De repente, cuando ya la pasión del primer beso de la noche se adormecía y estaban a punto de separar sus labios, ella volvió a escuchar aquel gemido inquietante. Alarmada, cerró los ojos y se tapó los oídos con la esperanza de que pasara pronto, sacudió la cabeza y el sonido desapareció pero al mirar de nuevo , no vio a Juan, tenía ante sí a un ser con enormes antenas y dos ojos redondos y negros como cabezas de alfiler. Quiso pensar que el vino le sentó mal, o que el marisco estaba en mal estado y vivía un proceso alucinatorio. Pero todo parecía muy real. Además, cuando conseguía mirar a los ojos, algo estrábicos, de aquel ser, sentía la misma punzada en el corazón que cuando miraba a Juan. Inmediatamente después del susto inicial, pensó en sí misma y se maldijo porque parecía que, una vez más, se quedaría sin pareja, tan obsesionada estaba con el temita. “- Antes cangrejo, que dejarle escapar” se dijo, e intentó calmarle: “No te preocupes hombre, todavía tienes piernas” – “ Seguro que hay algún tratamiento” “– Los mejores médicos querrán estudiar tu caso.”

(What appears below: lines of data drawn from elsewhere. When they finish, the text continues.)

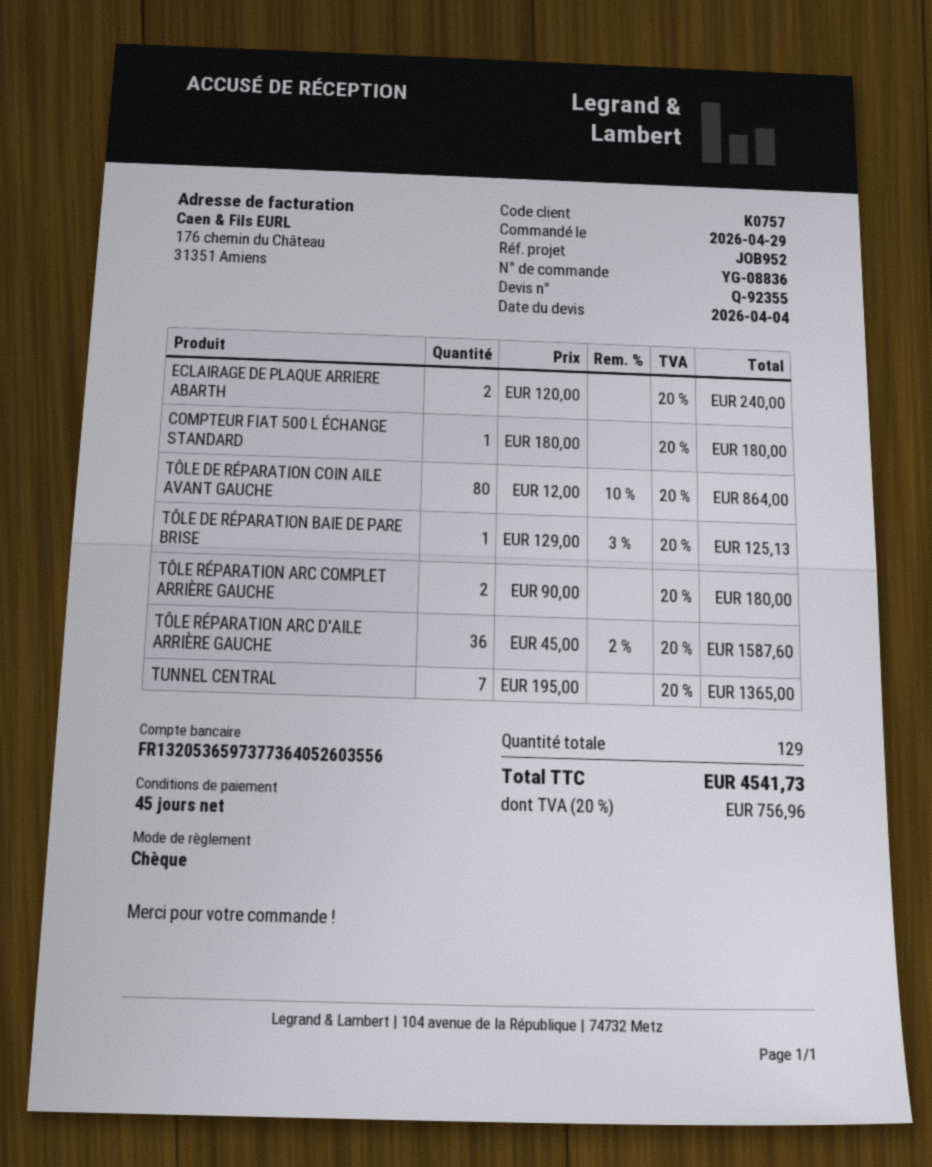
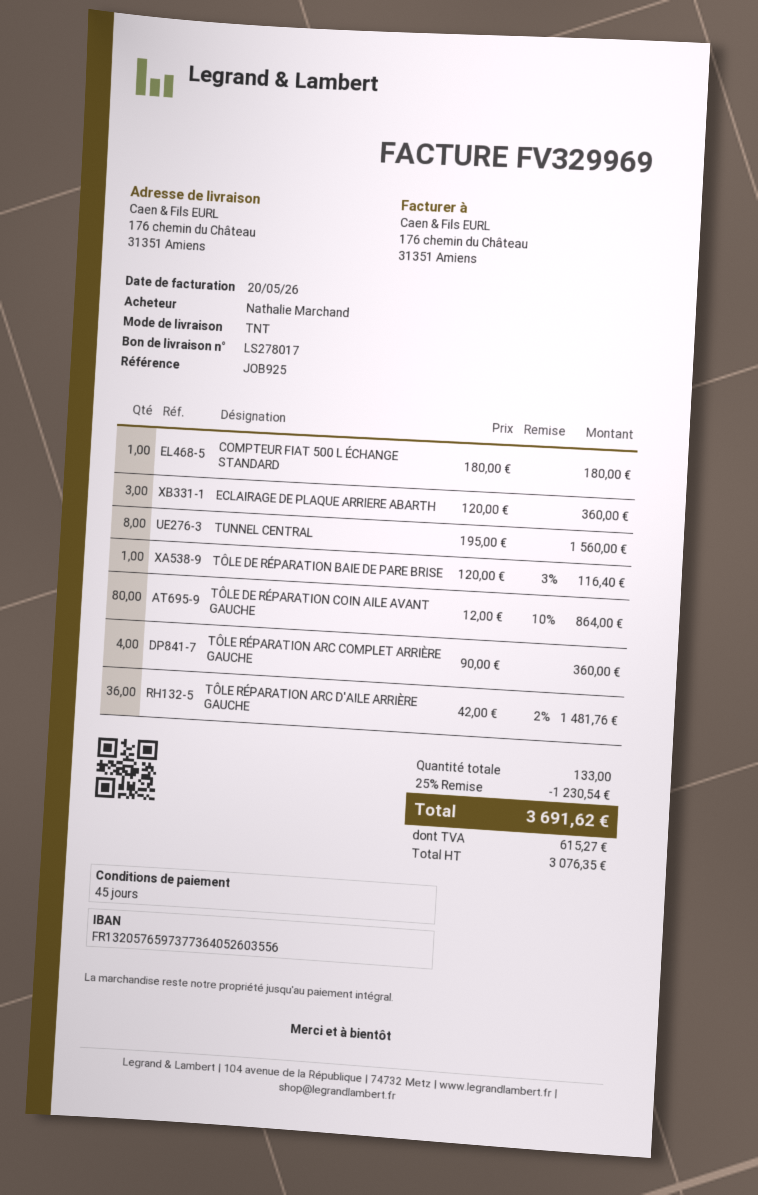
reference: JOB952 -> JOB925
bank account: FR1320536597377364052603556 -> FR1320576597377364052603556
ECLAIRAGE DE PLAQUE ARRIERE ABARTH: 2 x 120.00 = 240.00 -> 3 x 120.00 = 360.00
TÔLE DE RÉPARATION BAIE DE PARE BRISE: 1 x 129.00 - 3% = 125.13 -> 1 x 120.00 - 3% = 116.40
TÔLE RÉPARATION ARC COMPLET ARRIÈRE GAUCHE: 2 x 90.00 = 180.00 -> 4 x 90.00 = 360.00
TÔLE RÉPARATION ARC D'AILE ARRIÈRE GAUCHE: 36 x 45.00 - 2% = 1587.60 -> 36 x 42.00 - 2% = 1481.76
TUNNEL CENTRAL: 7 x 195.00 = 1365.00 -> 8 x 195.00 = 1560.00
total quantity: 129 -> 133
discount: none -> 25% = 1230.54
tax: 756.96 -> 615.27
total: 4541.73 -> 3691.62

Pero no le salía la voz, supuso que sería por la impresión. Intentó tocarle, pero no se movía ningún miembro de su cuerpo, y se dio cuenta, de que en realidad, ella era, ahora, la cola de Juan.
Dejó de notar la gravedad en su cuerpo, la habitación se llenó de olor a mar, la pareja cayó en una especie de duermevela y al despertar, estaban unidos. Él la cabeza, ella la cola…
Y es que era tan inconmensurable la comunión que se profesaban, era tan sacrificado y carroñero su gran amor, que ambos se unieron para convertirse en el mismo crustáceo.